BRIEF:
Beginning with the first line, return the material verbatim and without pictures.
*** GIVEN RECORDS Section Begins ***
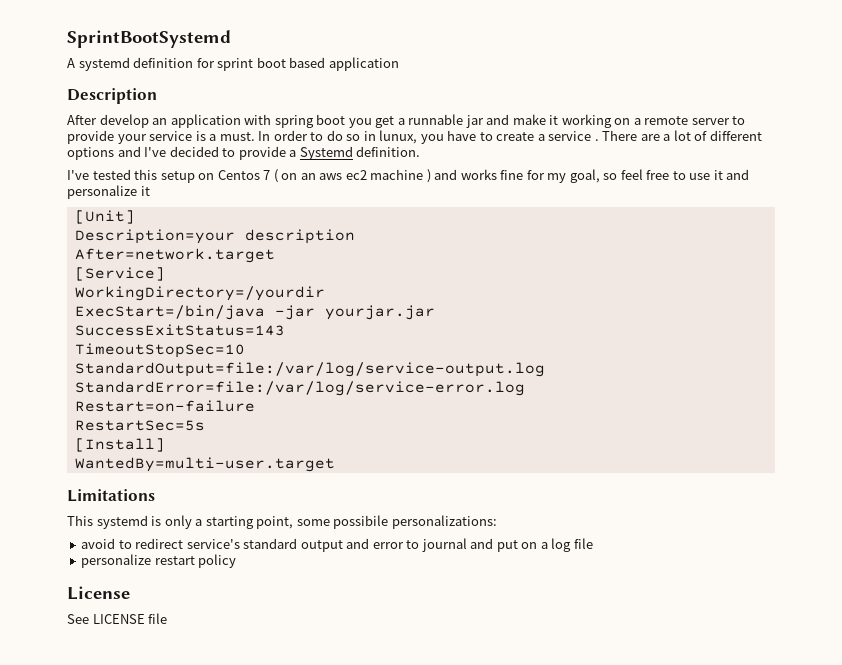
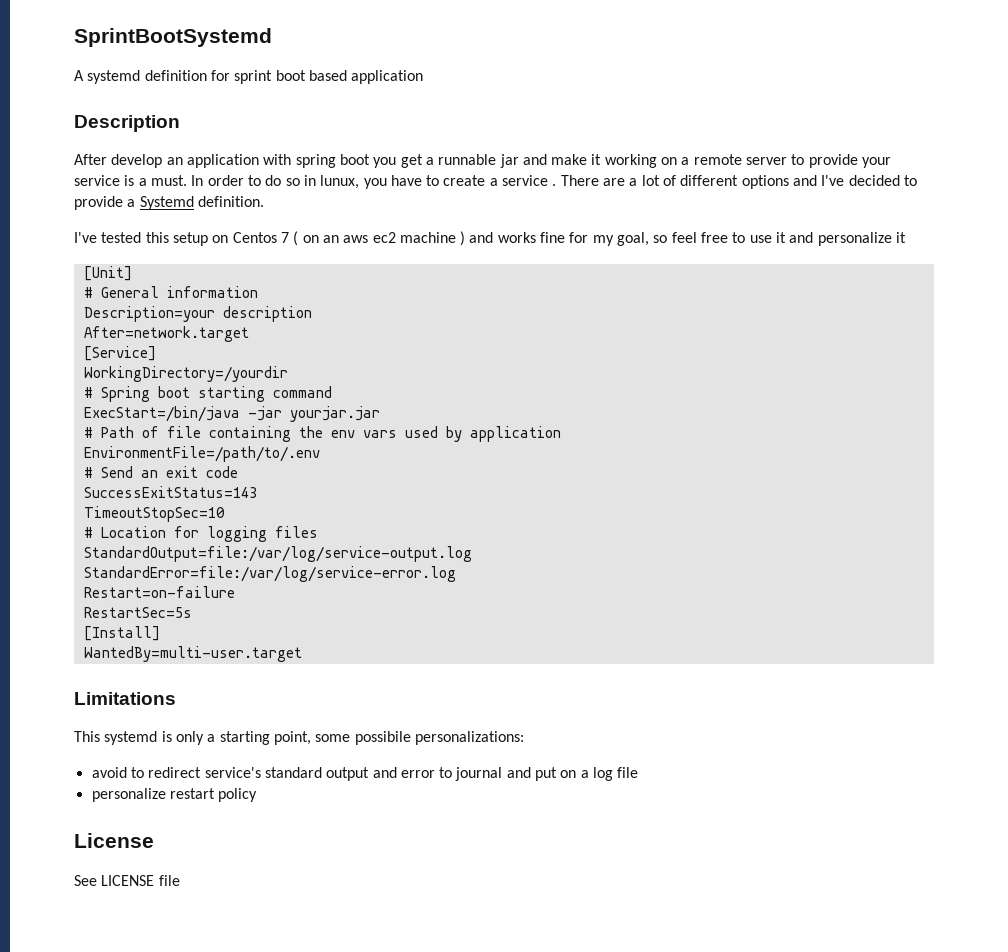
+ # General information
+ # Spring boot starting command
  ExecStart=/bin/java -jar yourjar.jar
+ # Path of file containing the env vars used by application
+ EnvironmentFile=/path/to/.env
+ # Send an exit code
  SuccessExitStatus=143
  TimeoutStopSec=10
+ # Location for logging files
*** GIVEN RECORDS Section Ends ***
SOLUTION:
+ # General information
+ # Spring boot starting command
  ExecStart=/bin/java -jar yourjar.jar
+ # Path of file containing the env vars used by application
+ EnvironmentFile=/path/to/.env
+ # Send an exit code
  SuccessExitStatus=143
  TimeoutStopSec=10
+ # Location for logging files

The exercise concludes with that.